Electricity access is critical to tackling global poverty, scientists say

An electricity pylon is seen in Lydd, southern England.

Access to electricity may play a much more significant role in improving economic livelihoods than previously assumed, a new study has found.

Stanford University scientists harnessed the power of satellite imagery and artificial intelligence to quantify the impacts such a shift can make — publishing their findings on Wednesday in Nature.

Homing in on the country of Uganda and its expanding electricity grid, the researchers saw that financial conditions for populations that gained access to electricity roughly doubled in comparison to those that lacked power.

“We provide first-of-its-kind causal evidence of how electricity access impacts economic well-being at scale across an entire country in Africa,” lead author Nathan Ratledge, a PhD candidate at Stanford’s Doerr School of Sustainability, said in a statement.

The findings come amid the second and final week of the United Nations climate change conference COP27 in Egypt, where countries are negotiating how to increase support for developing countries on the front lines of the climate crisis.
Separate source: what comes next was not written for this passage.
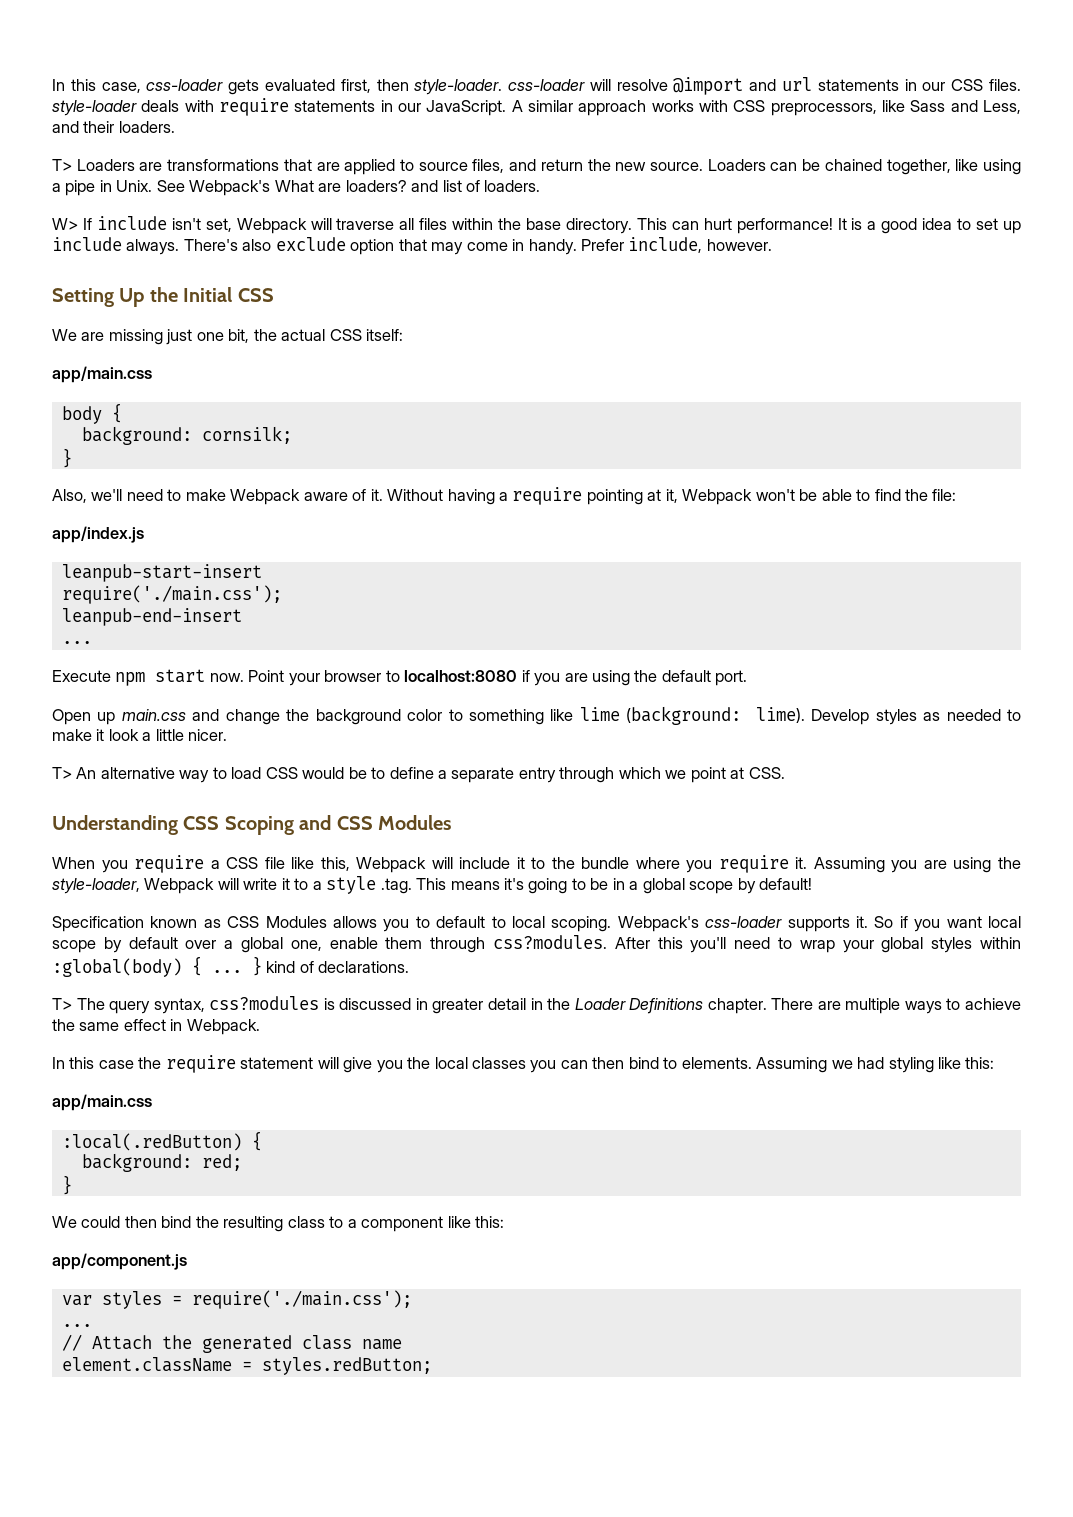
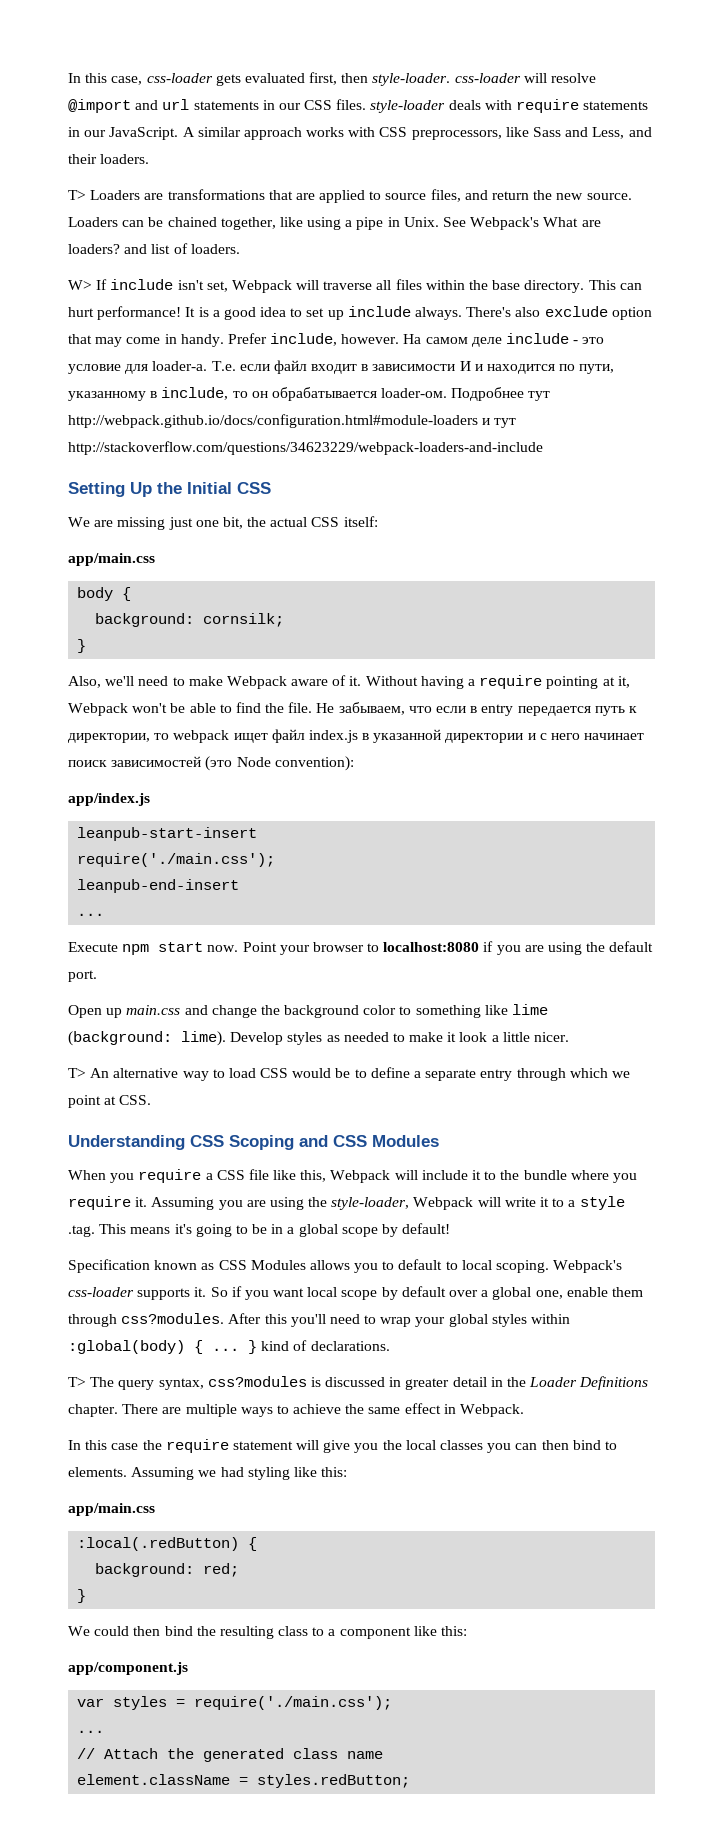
(772, 245) none -> [403,333,605,347] [68,360,615,374] [68,387,551,401] [68,414,517,428] [68,441,543,455] На самом деле include - это условие для loader-a. Т.е. если файл входит в зависимости И и находится по пути, указанному в include, то он обрабатывается loader-ом. Подробнее тут http://webpack.github.io/docs/configuration.html#module-loaders и тут http://stackoverflow.com/questions/34623229/webpack-loaders-and-include
[932,489,957,501] file: -> [288,702,637,716] [68,729,645,743] [68,756,354,771] file. Не забываем, что если в entry передается путь к директории, то webpack ищет файл index.js в указанной директории и с него начинает поиск зависимостей (это Node convention):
If approved by all nations attending COP27, a draft agreement released on Monday would establish funds for “loss and damages,” to pay reparations to such nations. 

In Uganda, the country assessed by the Stanford researchers, the electricity grid covered 41 percent of the nation’s land mass as of 2019 — up from 12 percent in 2010, according to the study.

But the scientists found that communities granted electricity access witnessed significant changes, evident in the appearance of home construction, appliances and other tangible assets.

Drawing these conclusions wasn’t an easy task at first. Ratledge said that when he first began probing electrification in Africa five years ago, he couldn’t find electrical grid maps anywhere on the continent.

“It’s hard in many low-income countries to get any reliable data, and especially repeated data over time,” he said. “In many cases, it just doesn’t exist.”

But three Stanford professors — Marshall Burke, David Lobell and Stefano Ermon — were working on a new tool that aimed to bridge this data gap, according to the team.

Their “deep learning” technique, highlighted in a 2020 article in Nature Communications, harnesses artificial intelligence to detect patterns and extract information from imagery — allowing scientists to apply that insight to freely accessible satellite data going back over time.

Using this tool, Ratledge and his co-authors zoomed in on the rapid expansion of Uganda’s electricity grid in 2011 and 2012.

They combined newly developed digitized maps of the country’s grid from 2005 through 2016 with satellite-based estimates of wealth from a deep learning model, according to the study.

The model uncovered data from almost 642,000 household in 27,000 villages across sub-Saharan Africa, the authors noted.

Ultimately, the researchers found that Ugandan communities given access to electricity boosted their wealth at about twice the rate of those where power was not available.

“This insight would not have been possible just a few years ago,” Burke, an associate professor at the Doerr School of Sustainability, said in a statement.

Burke predicted that ongoing advances in ultra-powerful, cheap computing will help improve information access to researchers studying policies and programs aimed at reducing poverty in any country.

“This technique opens up a whole new and dramatically different frontier for assessing economic growth among emerging countries,” Ratledge added.